Una pregunta clave es quién está realizando el análisis. Es menos probable que quienes puedan estar proporcionando datos, como ciudadanos u organizaciones de la sociedad civil, los analicen. Los ciudadanos pueden no tener la habilidades, experiencia o las herramientas para hacerlo. A menudo, expertos externos realizan el análisis y es posible que desconozcan el contexto histórico, la cultura y las condiciones locales de los datos. De esa manera, los datos también pueden construir y reforzar desigualdades.

Para fomentar la inclusión, los gobiernos podrían diversificar y aumentar la capacitación de los equipos que realizan los análisis y escriben los algoritmos para que puedan interpretar los datos dentro de su contexto histórico y político más amplio.

Usando los datos

Finalmente, los gobiernos están utilizando los resultados del análisis de datos para informar la prestación de servicios públicos. Por ejemplo, las visualizaciones basadas en datos, como los mapas, podrían usarse para tomar decisiones sobre hacia dónde dirigir a los agentes de policía. Sin embargo, esto también podría conducir a vigilancia desproporcionada de diferentes grupos.

Otro tema es “fluencia de funciones.” Los datos pueden recopilarse para un propósito, pero a menudo finalmente son utilizados para otros fines o por otras agencias gubernamentales, lo que posiblemente lleve al uso indebido de los datos y a la reproducción de desigualdades.

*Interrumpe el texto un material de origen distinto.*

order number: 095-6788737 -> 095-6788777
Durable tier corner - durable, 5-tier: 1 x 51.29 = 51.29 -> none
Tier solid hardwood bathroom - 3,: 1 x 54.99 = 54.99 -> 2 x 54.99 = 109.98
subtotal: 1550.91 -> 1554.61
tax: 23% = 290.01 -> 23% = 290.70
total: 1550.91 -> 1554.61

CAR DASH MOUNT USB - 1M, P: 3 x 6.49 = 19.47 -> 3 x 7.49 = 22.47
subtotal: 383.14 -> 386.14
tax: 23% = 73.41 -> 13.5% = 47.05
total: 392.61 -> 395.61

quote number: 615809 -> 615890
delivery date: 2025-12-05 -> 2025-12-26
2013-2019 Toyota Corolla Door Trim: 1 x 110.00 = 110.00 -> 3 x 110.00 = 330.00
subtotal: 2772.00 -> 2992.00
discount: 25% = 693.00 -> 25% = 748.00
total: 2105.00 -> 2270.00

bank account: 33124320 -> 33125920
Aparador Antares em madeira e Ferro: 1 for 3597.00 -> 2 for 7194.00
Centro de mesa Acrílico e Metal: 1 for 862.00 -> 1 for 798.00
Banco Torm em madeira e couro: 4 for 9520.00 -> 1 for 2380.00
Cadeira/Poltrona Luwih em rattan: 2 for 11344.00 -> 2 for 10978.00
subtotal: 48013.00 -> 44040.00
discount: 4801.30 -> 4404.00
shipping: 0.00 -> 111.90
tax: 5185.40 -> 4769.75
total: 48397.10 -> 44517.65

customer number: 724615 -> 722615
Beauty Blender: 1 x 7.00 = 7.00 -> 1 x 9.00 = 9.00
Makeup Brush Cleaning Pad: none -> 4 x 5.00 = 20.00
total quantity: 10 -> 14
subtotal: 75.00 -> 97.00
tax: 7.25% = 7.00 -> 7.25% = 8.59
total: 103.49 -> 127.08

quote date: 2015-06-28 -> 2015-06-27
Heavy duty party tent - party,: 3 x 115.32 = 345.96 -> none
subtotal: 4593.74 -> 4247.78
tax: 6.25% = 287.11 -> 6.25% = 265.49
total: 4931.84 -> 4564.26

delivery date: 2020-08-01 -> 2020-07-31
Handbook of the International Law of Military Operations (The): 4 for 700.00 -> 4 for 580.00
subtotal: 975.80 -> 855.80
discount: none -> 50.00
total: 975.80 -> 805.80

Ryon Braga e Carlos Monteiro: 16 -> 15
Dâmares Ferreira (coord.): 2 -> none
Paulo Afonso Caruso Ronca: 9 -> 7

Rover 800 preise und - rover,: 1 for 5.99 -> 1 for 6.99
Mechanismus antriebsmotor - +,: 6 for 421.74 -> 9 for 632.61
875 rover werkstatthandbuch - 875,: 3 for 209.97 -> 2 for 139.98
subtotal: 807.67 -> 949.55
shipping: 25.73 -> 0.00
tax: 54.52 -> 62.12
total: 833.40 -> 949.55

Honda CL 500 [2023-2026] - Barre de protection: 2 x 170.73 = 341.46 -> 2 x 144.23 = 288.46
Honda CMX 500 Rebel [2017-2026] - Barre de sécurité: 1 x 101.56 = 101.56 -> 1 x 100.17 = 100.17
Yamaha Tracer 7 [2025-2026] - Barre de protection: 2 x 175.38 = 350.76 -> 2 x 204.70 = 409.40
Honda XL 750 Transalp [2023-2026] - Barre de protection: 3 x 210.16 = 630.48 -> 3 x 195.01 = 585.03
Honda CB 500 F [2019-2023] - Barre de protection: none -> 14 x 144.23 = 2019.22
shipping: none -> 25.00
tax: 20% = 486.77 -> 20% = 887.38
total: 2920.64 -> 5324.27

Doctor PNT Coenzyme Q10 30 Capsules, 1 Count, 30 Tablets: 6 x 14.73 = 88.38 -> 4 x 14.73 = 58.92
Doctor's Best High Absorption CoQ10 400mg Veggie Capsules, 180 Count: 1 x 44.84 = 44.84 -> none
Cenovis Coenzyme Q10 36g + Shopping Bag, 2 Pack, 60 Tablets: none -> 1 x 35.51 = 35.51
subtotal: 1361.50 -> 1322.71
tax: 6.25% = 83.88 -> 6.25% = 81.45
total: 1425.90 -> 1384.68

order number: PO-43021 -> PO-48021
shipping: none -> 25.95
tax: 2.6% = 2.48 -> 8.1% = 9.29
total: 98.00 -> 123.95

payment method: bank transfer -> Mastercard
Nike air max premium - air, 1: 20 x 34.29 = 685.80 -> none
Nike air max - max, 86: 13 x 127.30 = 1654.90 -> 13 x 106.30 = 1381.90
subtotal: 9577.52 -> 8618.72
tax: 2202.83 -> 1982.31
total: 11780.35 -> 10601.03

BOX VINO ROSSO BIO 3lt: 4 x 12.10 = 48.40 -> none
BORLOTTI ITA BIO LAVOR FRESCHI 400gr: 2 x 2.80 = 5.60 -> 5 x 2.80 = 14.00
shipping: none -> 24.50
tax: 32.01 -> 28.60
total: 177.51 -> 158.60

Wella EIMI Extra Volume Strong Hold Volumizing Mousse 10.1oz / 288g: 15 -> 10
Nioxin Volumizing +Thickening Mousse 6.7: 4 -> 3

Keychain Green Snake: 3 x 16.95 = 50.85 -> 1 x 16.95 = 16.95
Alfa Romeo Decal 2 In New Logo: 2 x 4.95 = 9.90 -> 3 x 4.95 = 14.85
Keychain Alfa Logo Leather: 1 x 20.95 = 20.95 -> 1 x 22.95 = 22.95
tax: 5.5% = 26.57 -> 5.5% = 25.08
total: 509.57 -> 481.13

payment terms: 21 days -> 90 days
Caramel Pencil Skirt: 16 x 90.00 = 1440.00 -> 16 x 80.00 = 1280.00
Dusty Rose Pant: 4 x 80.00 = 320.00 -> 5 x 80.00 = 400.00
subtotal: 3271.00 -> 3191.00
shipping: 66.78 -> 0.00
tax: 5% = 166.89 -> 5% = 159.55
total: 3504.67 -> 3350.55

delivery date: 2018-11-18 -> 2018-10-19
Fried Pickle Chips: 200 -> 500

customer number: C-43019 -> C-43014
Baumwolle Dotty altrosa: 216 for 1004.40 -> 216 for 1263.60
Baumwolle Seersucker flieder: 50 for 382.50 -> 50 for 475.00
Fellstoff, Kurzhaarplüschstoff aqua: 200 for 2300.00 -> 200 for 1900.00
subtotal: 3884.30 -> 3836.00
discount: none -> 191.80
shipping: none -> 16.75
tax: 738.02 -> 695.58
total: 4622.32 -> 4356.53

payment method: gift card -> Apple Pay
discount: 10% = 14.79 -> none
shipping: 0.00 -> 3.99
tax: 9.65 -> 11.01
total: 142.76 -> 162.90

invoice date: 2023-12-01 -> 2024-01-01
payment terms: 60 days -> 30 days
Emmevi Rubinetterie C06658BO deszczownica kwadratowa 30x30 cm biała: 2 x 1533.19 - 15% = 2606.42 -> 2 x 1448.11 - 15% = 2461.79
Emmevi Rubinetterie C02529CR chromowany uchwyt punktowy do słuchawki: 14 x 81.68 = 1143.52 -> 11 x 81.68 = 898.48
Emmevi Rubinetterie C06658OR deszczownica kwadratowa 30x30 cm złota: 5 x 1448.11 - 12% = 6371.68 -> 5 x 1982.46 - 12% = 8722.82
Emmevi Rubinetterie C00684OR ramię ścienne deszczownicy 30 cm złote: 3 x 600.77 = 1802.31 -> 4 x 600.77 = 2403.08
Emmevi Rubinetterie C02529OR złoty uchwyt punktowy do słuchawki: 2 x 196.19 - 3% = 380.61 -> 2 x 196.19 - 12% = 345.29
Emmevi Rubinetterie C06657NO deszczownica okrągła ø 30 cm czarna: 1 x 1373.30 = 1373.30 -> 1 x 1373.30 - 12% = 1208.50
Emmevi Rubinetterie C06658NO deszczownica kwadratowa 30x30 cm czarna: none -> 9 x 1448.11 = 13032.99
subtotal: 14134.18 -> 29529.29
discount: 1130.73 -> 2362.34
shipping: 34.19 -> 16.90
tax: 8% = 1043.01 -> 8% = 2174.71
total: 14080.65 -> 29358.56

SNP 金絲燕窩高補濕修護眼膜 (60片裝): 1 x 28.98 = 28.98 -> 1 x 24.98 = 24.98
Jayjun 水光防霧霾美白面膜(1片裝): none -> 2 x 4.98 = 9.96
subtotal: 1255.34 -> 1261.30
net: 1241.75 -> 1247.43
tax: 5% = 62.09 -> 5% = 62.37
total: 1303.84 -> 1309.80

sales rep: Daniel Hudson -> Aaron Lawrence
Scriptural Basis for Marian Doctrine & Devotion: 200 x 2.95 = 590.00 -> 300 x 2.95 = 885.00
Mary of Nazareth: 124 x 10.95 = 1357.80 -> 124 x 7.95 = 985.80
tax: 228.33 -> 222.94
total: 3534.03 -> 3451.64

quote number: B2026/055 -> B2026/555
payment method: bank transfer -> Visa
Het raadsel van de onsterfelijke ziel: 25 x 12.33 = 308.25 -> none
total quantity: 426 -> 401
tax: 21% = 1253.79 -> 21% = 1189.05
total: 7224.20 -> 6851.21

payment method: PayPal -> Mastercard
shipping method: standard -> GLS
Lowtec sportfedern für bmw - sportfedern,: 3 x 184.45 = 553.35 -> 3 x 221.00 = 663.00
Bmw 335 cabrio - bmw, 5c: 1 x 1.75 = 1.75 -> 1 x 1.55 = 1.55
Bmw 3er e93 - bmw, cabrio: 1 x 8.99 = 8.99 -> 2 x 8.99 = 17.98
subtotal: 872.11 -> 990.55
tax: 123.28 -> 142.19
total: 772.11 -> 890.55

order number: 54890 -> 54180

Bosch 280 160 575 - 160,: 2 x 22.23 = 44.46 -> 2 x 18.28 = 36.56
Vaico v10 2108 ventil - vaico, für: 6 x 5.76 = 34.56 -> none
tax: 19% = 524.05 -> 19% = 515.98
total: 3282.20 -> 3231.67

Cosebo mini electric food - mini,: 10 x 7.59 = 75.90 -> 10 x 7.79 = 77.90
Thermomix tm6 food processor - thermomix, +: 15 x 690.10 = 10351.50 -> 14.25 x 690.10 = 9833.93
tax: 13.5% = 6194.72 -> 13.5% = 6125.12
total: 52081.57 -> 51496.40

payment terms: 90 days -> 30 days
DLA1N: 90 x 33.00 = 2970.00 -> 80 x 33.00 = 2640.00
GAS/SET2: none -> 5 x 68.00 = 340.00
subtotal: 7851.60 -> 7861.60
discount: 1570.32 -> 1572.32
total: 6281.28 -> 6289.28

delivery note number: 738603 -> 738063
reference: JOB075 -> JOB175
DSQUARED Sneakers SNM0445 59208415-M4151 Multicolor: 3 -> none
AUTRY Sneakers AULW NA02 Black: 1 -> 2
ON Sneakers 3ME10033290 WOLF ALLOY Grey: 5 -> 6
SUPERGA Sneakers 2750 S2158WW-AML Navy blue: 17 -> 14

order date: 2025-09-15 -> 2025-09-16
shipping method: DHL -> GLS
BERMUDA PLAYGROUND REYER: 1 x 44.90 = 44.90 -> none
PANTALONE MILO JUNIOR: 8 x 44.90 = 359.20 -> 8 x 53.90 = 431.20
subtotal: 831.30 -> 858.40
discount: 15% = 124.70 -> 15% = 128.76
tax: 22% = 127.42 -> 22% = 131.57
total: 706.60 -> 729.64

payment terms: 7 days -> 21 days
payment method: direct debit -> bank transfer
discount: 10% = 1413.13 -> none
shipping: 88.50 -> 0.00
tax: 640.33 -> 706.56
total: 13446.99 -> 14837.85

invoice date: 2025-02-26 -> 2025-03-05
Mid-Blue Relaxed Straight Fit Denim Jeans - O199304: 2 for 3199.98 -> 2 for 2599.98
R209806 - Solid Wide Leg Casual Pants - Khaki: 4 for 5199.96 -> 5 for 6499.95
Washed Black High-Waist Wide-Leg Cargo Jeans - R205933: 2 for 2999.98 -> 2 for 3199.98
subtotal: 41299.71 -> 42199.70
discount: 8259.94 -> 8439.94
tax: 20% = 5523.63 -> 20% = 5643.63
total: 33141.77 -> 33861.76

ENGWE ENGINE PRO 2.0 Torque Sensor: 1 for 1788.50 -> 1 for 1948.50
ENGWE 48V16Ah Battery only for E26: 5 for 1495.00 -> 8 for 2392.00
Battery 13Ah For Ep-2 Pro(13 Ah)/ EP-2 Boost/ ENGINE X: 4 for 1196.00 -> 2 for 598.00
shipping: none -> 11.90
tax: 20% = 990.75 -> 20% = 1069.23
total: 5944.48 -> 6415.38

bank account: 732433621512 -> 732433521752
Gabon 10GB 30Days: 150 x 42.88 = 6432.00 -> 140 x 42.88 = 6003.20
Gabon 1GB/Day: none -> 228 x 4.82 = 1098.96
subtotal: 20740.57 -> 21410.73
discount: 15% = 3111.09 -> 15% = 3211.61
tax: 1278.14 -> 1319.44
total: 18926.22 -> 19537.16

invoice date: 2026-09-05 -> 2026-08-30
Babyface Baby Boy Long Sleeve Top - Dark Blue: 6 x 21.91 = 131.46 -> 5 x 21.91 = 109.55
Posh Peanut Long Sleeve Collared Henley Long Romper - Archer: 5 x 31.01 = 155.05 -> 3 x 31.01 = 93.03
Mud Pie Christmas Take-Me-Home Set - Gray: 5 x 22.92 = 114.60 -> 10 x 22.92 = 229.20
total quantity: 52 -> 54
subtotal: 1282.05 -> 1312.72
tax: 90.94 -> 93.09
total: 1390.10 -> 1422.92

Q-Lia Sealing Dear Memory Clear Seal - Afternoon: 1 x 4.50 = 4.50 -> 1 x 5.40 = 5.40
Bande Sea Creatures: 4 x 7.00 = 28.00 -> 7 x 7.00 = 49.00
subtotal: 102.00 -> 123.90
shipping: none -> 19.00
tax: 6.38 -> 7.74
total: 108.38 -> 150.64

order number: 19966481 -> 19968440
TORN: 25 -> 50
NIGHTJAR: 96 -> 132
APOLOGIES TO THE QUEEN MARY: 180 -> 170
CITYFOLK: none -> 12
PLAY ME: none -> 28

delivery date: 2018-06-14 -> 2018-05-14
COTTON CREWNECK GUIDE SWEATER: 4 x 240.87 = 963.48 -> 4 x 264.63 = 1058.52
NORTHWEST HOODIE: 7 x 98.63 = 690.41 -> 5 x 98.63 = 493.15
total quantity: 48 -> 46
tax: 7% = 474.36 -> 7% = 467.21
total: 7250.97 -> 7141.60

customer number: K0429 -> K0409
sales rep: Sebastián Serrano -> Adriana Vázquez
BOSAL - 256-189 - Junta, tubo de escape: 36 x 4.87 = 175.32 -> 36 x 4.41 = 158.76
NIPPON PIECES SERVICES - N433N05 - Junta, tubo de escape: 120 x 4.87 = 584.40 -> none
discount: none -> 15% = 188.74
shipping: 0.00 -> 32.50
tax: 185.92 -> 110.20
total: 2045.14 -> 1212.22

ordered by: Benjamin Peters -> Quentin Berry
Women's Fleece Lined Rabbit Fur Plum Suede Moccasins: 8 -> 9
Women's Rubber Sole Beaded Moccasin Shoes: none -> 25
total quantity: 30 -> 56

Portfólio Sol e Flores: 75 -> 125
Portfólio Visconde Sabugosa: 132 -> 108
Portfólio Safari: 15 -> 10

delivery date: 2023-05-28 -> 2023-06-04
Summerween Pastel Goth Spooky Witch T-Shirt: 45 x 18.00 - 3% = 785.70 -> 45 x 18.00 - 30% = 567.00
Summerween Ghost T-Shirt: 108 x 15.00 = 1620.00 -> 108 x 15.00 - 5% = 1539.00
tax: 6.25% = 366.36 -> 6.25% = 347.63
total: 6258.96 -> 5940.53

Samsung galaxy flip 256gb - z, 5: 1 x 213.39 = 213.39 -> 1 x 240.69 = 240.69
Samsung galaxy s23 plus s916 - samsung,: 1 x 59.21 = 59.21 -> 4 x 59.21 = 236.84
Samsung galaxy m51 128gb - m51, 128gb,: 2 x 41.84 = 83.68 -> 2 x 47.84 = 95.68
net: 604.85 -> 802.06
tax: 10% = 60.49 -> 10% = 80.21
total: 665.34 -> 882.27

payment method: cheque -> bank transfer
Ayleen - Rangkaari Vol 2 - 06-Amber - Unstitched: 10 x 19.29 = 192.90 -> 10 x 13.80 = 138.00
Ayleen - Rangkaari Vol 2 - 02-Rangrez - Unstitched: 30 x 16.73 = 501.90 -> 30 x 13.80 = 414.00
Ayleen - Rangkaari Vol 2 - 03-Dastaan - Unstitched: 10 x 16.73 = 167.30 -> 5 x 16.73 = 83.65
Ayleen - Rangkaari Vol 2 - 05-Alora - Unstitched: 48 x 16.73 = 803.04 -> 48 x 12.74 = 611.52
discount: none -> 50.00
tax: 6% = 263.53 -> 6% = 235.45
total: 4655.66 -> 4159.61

Programas de alfabetización digital Tanto para los profesionales gubernamentales como para el público puede facilitar una mejor comprensión de cómo se visualizan y utilizan los datos.

Incorporar la inclusión al proceso

Es importante destacar que estas actividades (recolección, almacenamiento, análisis y uso) están vinculadas. Las desigualdades en las primeras etapas pueden eventualmente conducir a resultados inequitativos en forma de políticas, decisiones y servicios.

Además, encontramos un enigma: por un lado, la invisibilidad de los grupos vulnerables en la recopilación de datos puede generar desigualdades. Por lo tanto, se deben incluir diferentes grupos en las actividades del proceso de datos. Por otro lado, esto también puede resultar problemático porque las huellas digitales pueden llevar a una vigilancia excesiva de los mismos grupos.

Conciliar estas preocupaciones contradictorias requiere una reflexión ética: hacer una pausa antes de aceptar los datos y reflexionar sobre su propósito, limitaciones e implicaciones a largo plazo para la inclusión.

Las cuatro actividades son un proceso repetido, más que lineal, en el que gobiernos, ciudadanos y terceros adoptan estrategias de datos inclusivas. Esto significa mirar lo que se creó, incluyendo voces diversas y comprender el análisis, los resultados y las consecuencias de las decisiones. Y significa cambiar constantemente aspectos del proceso que no fomentan la inclusión.